Francis Fukuyama argued that the “end of history” was the emergence of liberal democracy – and, of course, capitalism – as the predominant ideological force in the world. According to Fukuyama, the shift to liberalism was inevitable – it was just, quite simply, better than anything else. When he wrote this, in 1989, just before the fall of the Berlin Wall, democracy was breaking out across the world, and it was indeed ‘liberal’ in many cases.
Some commentators have suggested that the recent uprisings across the Middle East are the ‘proof’ of Fukuyama’s argument that has been, for so long, elusive. This is a suggestion that the popular, people’s movements for democracy show that liberal democracy is still the ultimate stage in human political development, with its focus on the individual and its attendant trappings of capitalism.
With that in mind, I find it absolutely fascinating to read and to hear “market concerns,” or “business worries,” reflected in stock market trading and commodity prices, that these popular uprisings might spread across the region. The markets are afraid of this.
If Fukuyama was right, and if liberal democracy and capitalism is the ultimate stage in human development, that elusive ‘end of history,’ then shouldnt the markets be embracing these uprisings and revolutions?
They’re not, though. For a good reason. The popular uprisings in Tunisia, in Egypt, in Libya, and nascent ones in China and Yemen and in so many other places are taking a different form. These uprisings are based on communities of action, they are leaderless, they feature collective action and mutual aid as ways that they operate. They’re not calling for democracy and the right to freely trade their stock options and derivatives, they’re calling for democracy and human rights.

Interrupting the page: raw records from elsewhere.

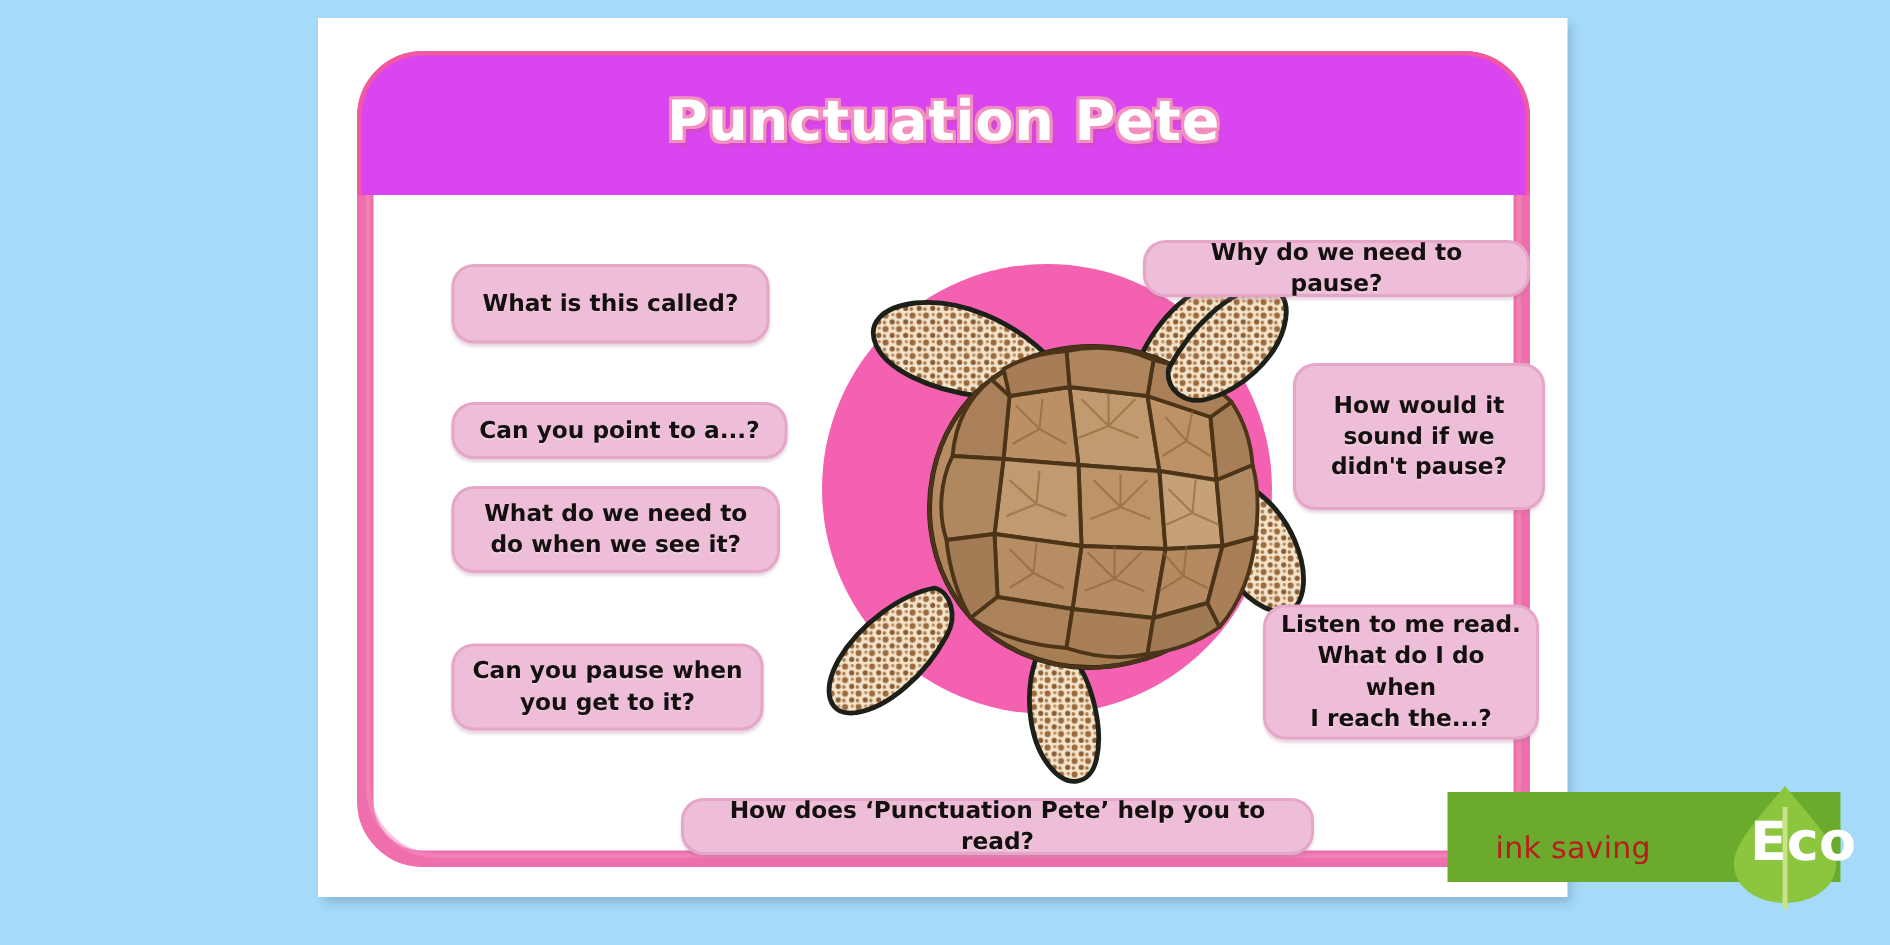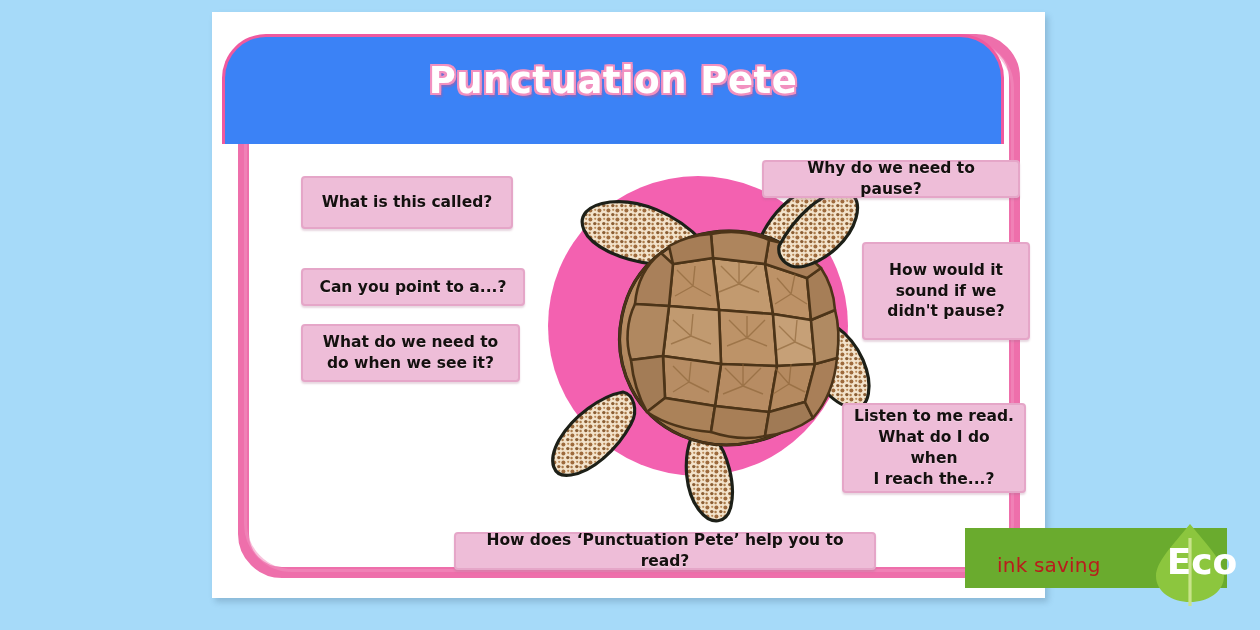--- a/index.html
+++ b/index.html
@@ -56,12 +56,12 @@
   }
   .header-band {
     position: absolute;
-    left: 10px;
+    left: 26px;
     top: 22px;
     width: 782px;
-    height: 110px;
+    height: 96px;
     box-sizing: border-box;
-    background: #3b82f6;
+    background: #d946ef;
     border: 3px solid #f0599f;
     border-bottom: none;
     border-radius: 44px 44px 0 0;

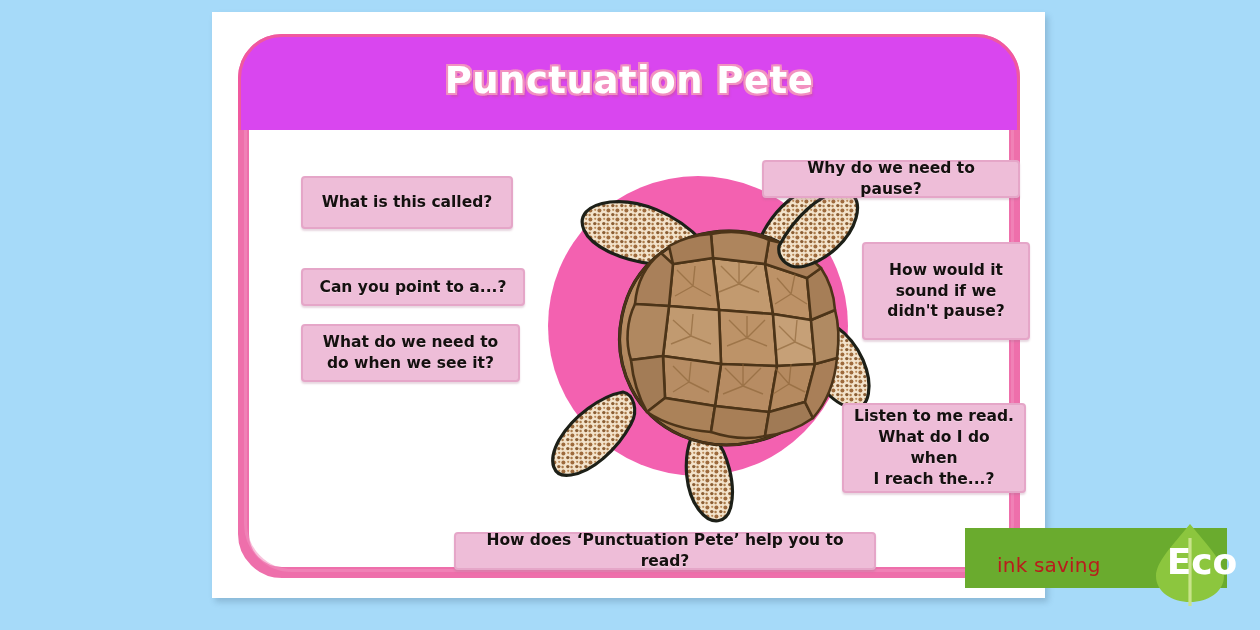--- a/index.html
+++ b/index.html
@@ -116,7 +116,7 @@
     box-sizing: border-box;
     background: #eebdd8;
     border: 2px solid #e5a6c8;
-    border-radius: 4px;
+    border-radius: 15px;
     color: #14100f;
     font-family: "DejaVu Sans", sans-serif;
     font-weight: bold;

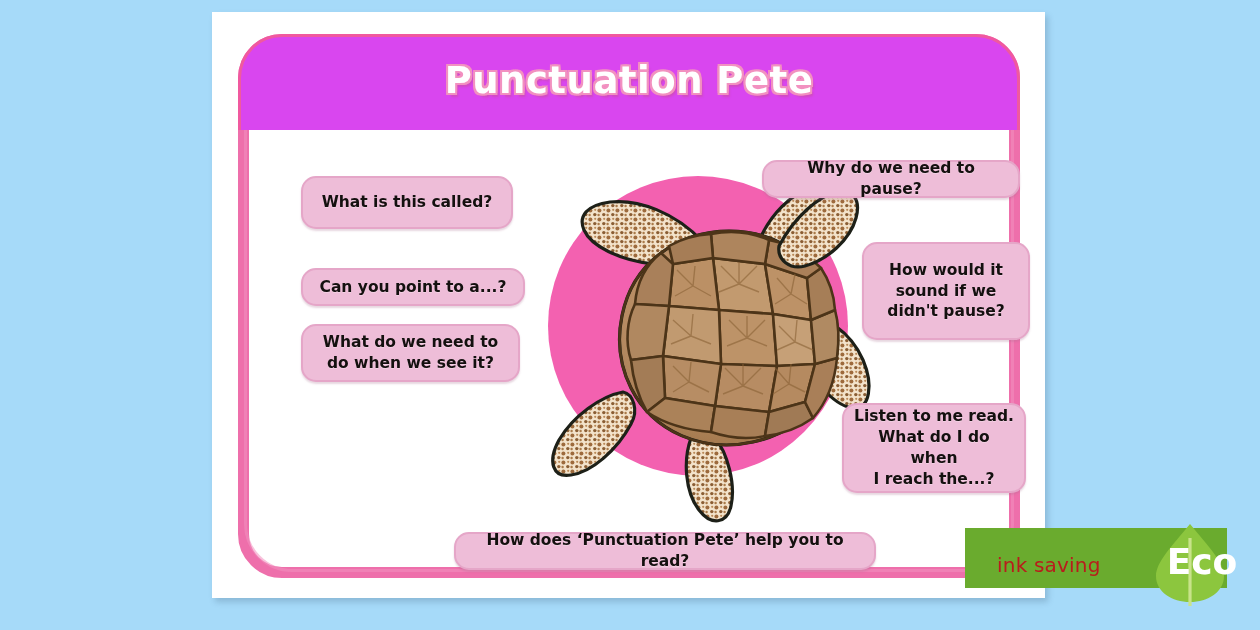--- a/index.html
+++ b/index.html
@@ -281,6 +281,8 @@
       <div class="bubble b2" style="white-space:pre-line">Can you point to a...?</div>
       <div class="bubble b3" style="white-space:pre-line">What do we need to
 do when we see it?</div>
+      <div class="bubble b4" style="white-space:pre-line">Can you pause when
+you get to it?</div>
       <div class="bubble b5" style="white-space:pre-line">Why do we need to pause?</div>
       <div class="bubble b6" style="white-space:pre-line">How would it
 sound if we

These popular uprisings show that Fukuyama’s thesis is far from being confirmed – indeed, it’s again being shown to be just as preposterous as it always has been. Liberalism isn’t the end of history. Any number of these regimes that have fallen or will soon fit perfectly well into the liberal mode. The people are demanding something else – something beyond Fukuyama’s “end of history.”
They are demanding – actually, they are going beyond the demand and they are actively creating – their capacity to collectively decide their own futures. Something that liberal democracy and capitalism deny them.
And the markets and the stock traders and the businessmen know this. Which is why they are afraid of these uprisings spreading. Which is why Fukuyama is still wrong. And why the people in Egypt and Tunisia and Libya and Yemen and China and Wisconsin are right.